Shifting the adult peak 5 years does not change the pattern that much anyway. For the adolescent peak I am sceptical that this really starts five yeas earlier at 5 because the upstroke is so sharp and I think if a child is significantly unwell some sort of diagnosis is likely to be given within at least 18 months.

Considering how much noise there must be in the data, given likely delays in getting a diagnosis and the gradual vs acute onset issues, it makes that peak in the adult female graph seem all the more remarkable.

What the heck happens to women that age in biological terms that would set them so apart from other women and from men?
 

Jonathan Edwards

"Gibberish"
Messages
5,256
Considering how much noise there must be in the data, given likely delays in getting a diagnosis and the gradual vs acute onset issues, it makes that peak in the adult female graph seem all the more remarkable.

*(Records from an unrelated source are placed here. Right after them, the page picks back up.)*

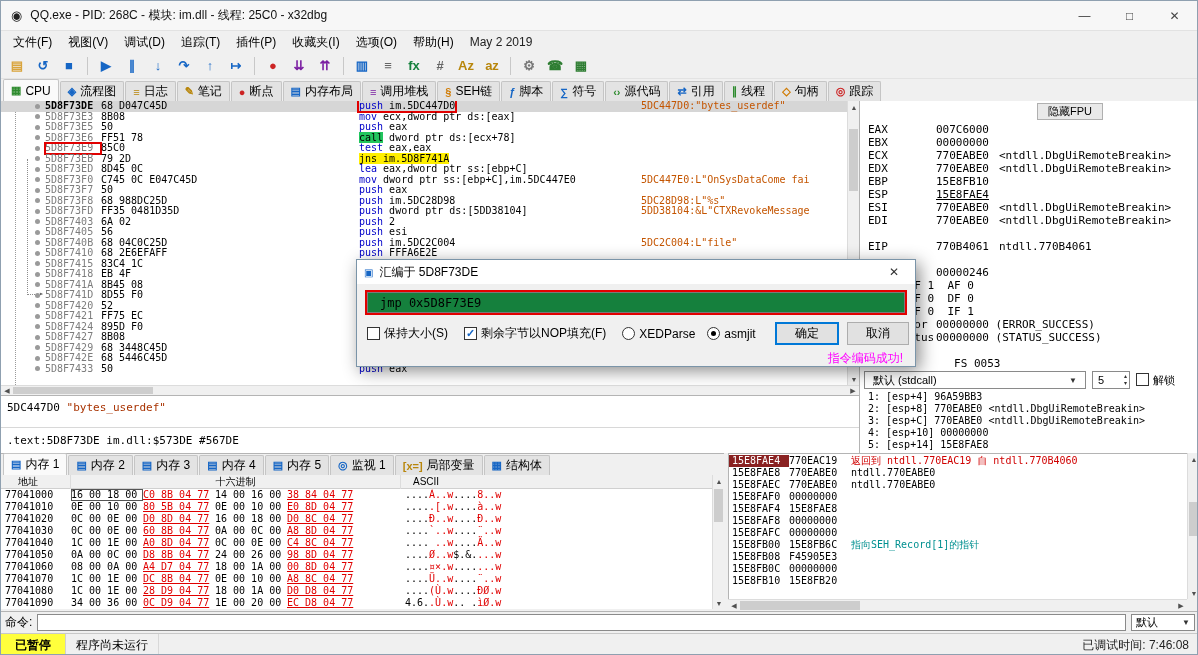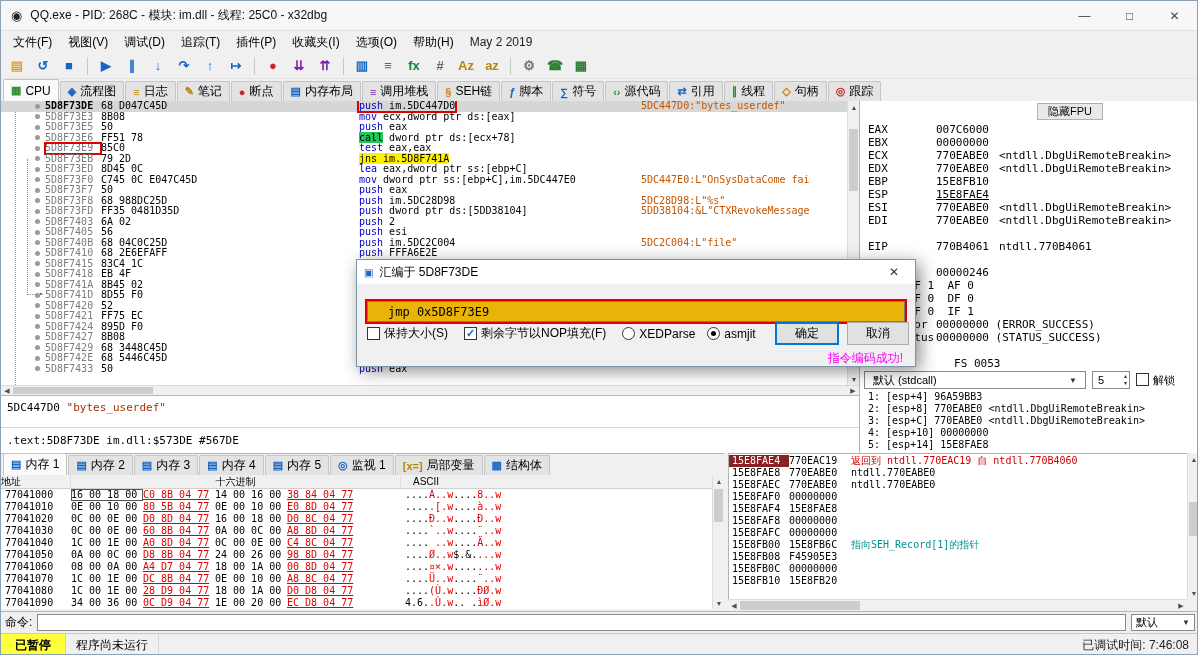"8B45 02" span.c-bytes { text: 02 -> 08 }
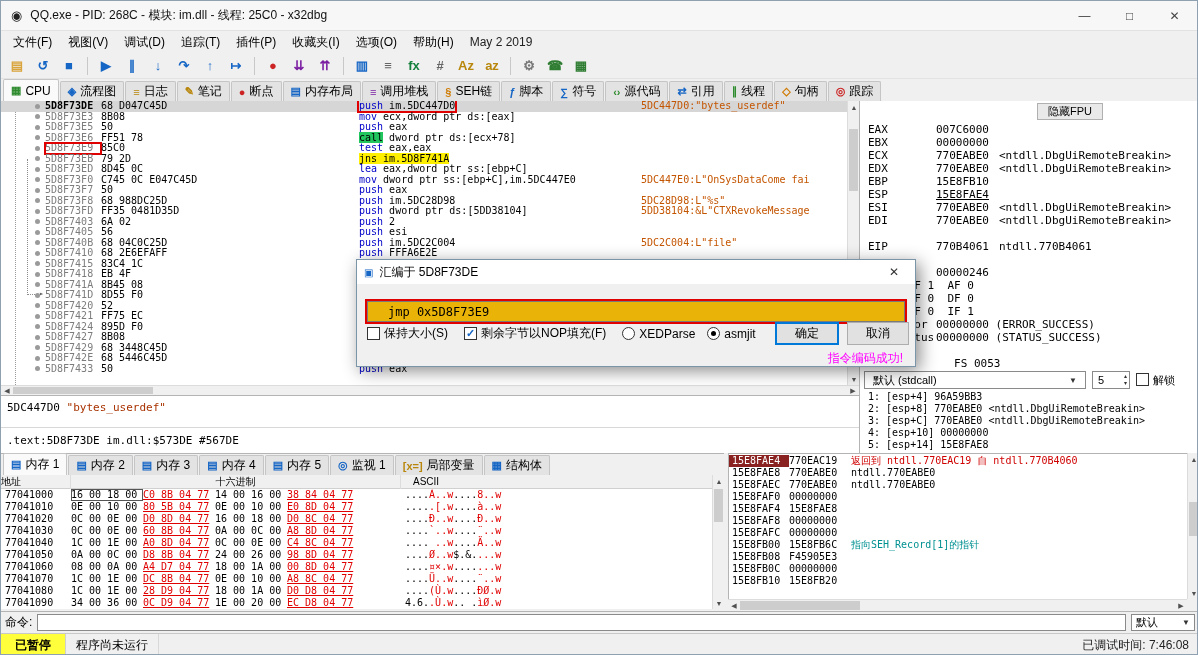"jmp 0x5D8F73E9" .dinput { background: #eab308 -> #15803d; padding-left: 20px -> 12px; top: 41px -> 32px }
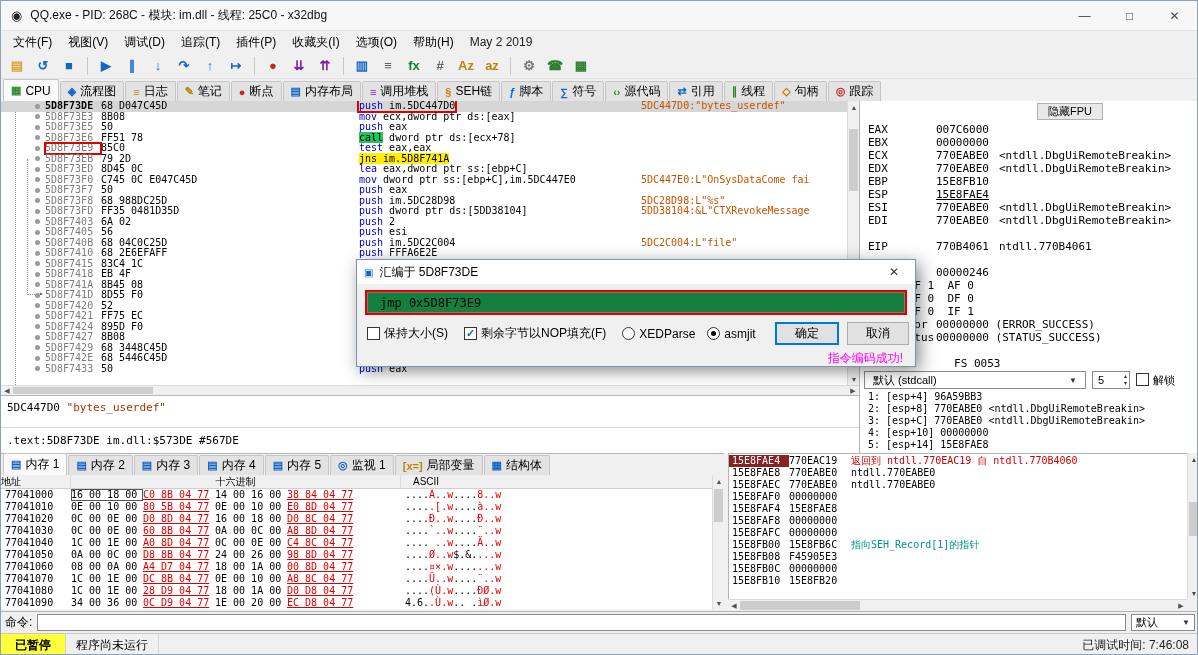"地址" .dh1 { padding-left: 0 -> 17px }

What the heck happens to women that age in biological terms that would set them so apart from other women and from men?

Whatever makes MS peak at that age? I don't think it can be a peak of anything so much as a maximum of some risk factor due to crossing over of event probabilities. I guess that sounds obscure. The analogy that I tried out yesterday is making mistakes in a foreign language. To begin with you do not make mistakes because you don't even know the words. In the end you don't make mistakes because you know all the words. In the middle you make the most mistakes. The immune system and the brain learn lifelong and it might be that certain mistakes are most likely have way through.